**WHAT TO PRODUCE**
Could you repeat exactly the lines from the one containing "html: <div>Agency FB</div>" through the last line of the records, with no pictures?
Start of SOURCE DATA
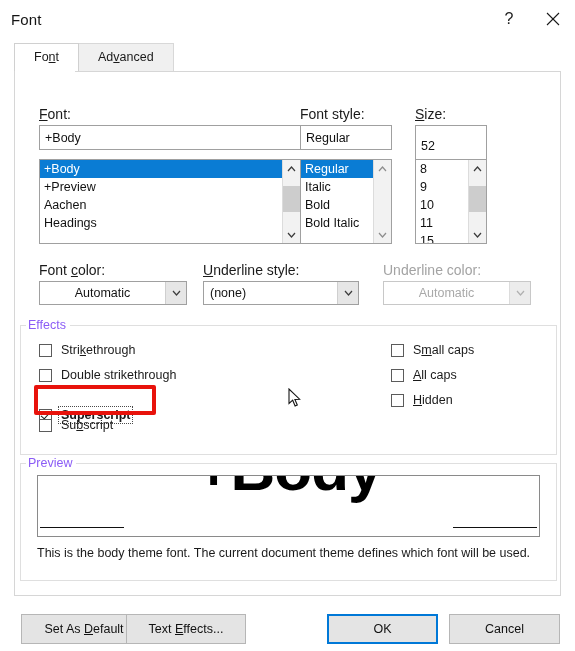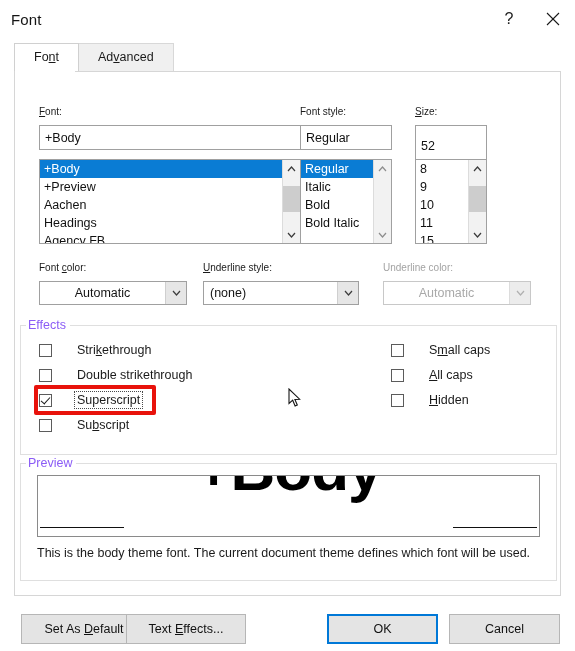"Font:" .label { font-size: 10px -> 14px }
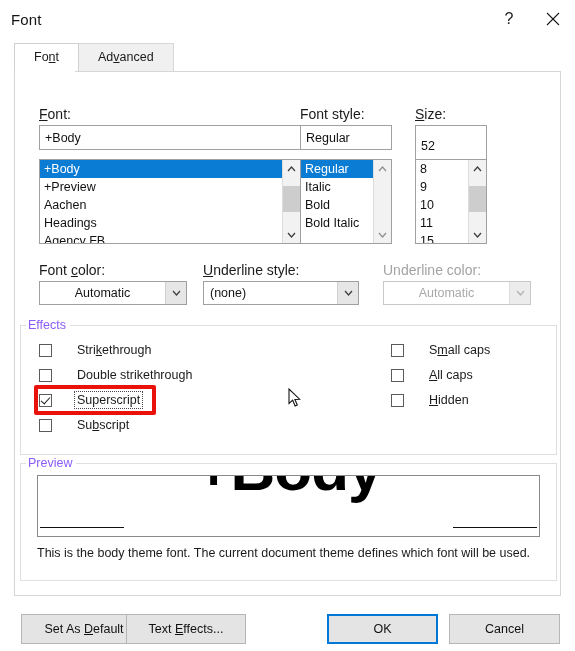"Agency FB" div.litem { html: <div>Agency FB</div> -> none }
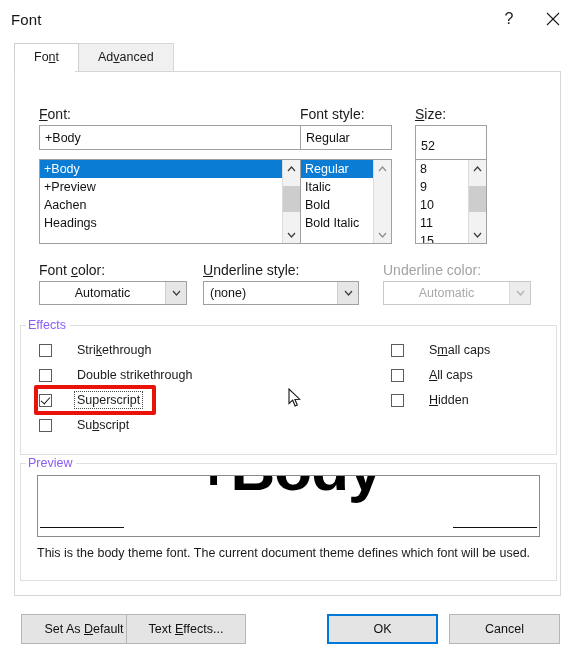"Strikethrough" .cb-row { gap: 16px -> none }
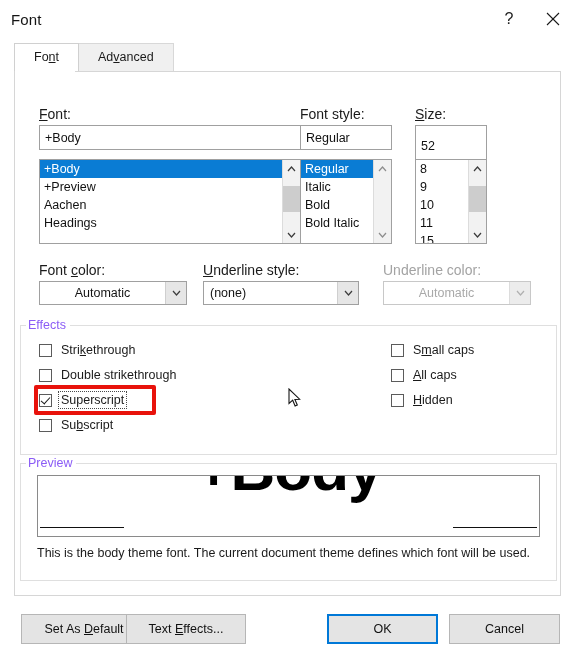"Superscript" div.cb-row { font-weight: none -> bold; top: 319px -> 334px }
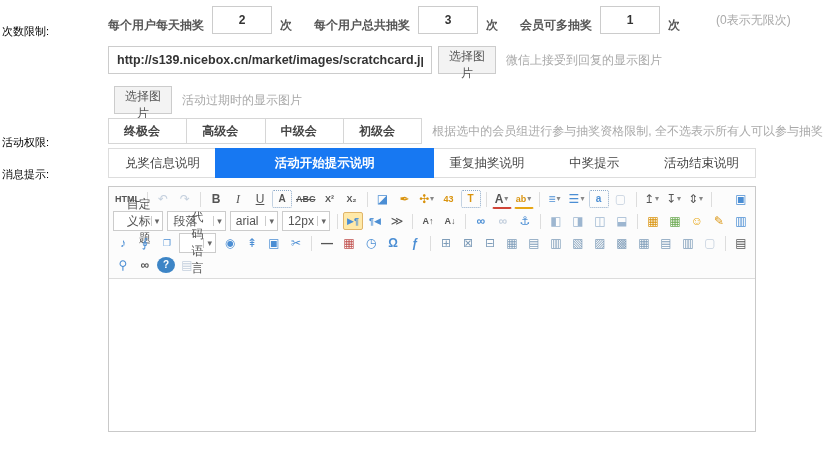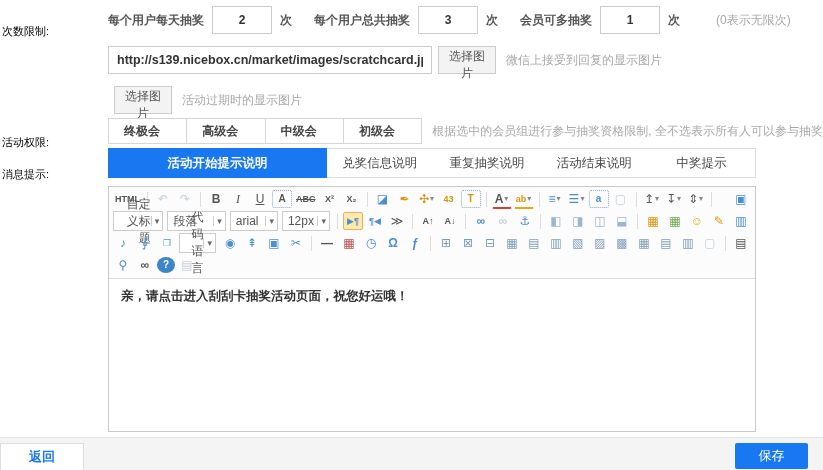"每个用户每天抽奖" span { align-items: center -> flex-end }
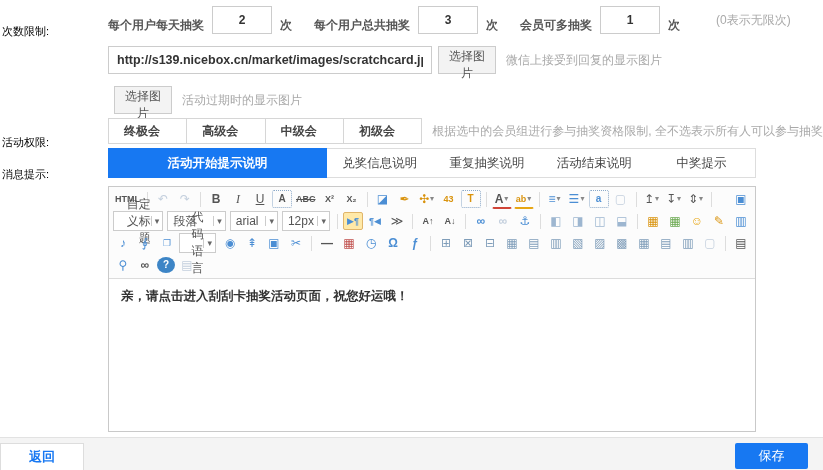"活动开始提示说明" div.tab { order: before "兑奖信息说明" -> after "兑奖信息说明" }
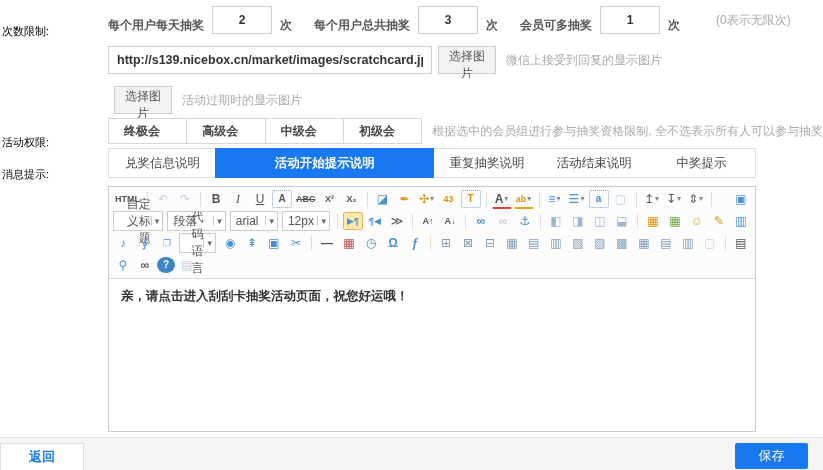"活动结束说明" div.tab { order: before "中奖提示" -> after "中奖提示" }
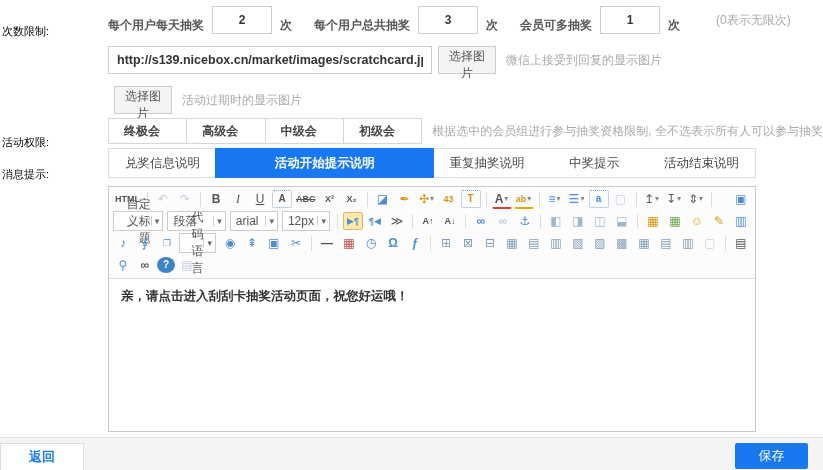"亲，请点击进入刮刮卡抽奖活动页面，祝您好运哦！" div.ed-content { html: <div>亲，请点击进入刮刮卡抽奖活动页面，祝您好运哦！</div> -> none }
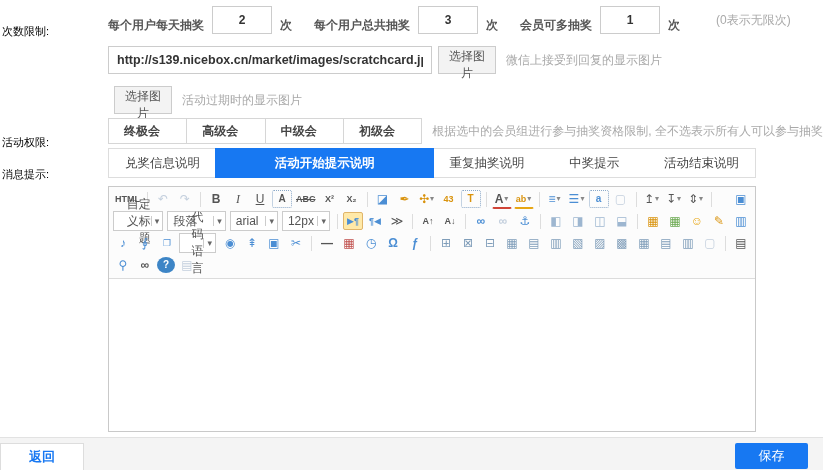"返回" div { html: <div> <button>返回</button> <button>保存</button> </div> -> none }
End of SOURCE DATA
**RESPONSE BOX**
"Agency FB" div.litem { html: <div>Agency FB</div> -> none }
"Strikethrough" .cb-row { gap: 16px -> none }
"Superscript" div.cb-row { font-weight: none -> bold; top: 319px -> 334px }
"每个用户每天抽奖" span { align-items: center -> flex-end }
"活动开始提示说明" div.tab { order: before "兑奖信息说明" -> after "兑奖信息说明" }
"活动结束说明" div.tab { order: before "中奖提示" -> after "中奖提示" }
"亲，请点击进入刮刮卡抽奖活动页面，祝您好运哦！" div.ed-content { html: <div>亲，请点击进入刮刮卡抽奖活动页面，祝您好运哦！</div> -> none }
"返回" div { html: <div> <button>返回</button> <button>保存</button> </div> -> none }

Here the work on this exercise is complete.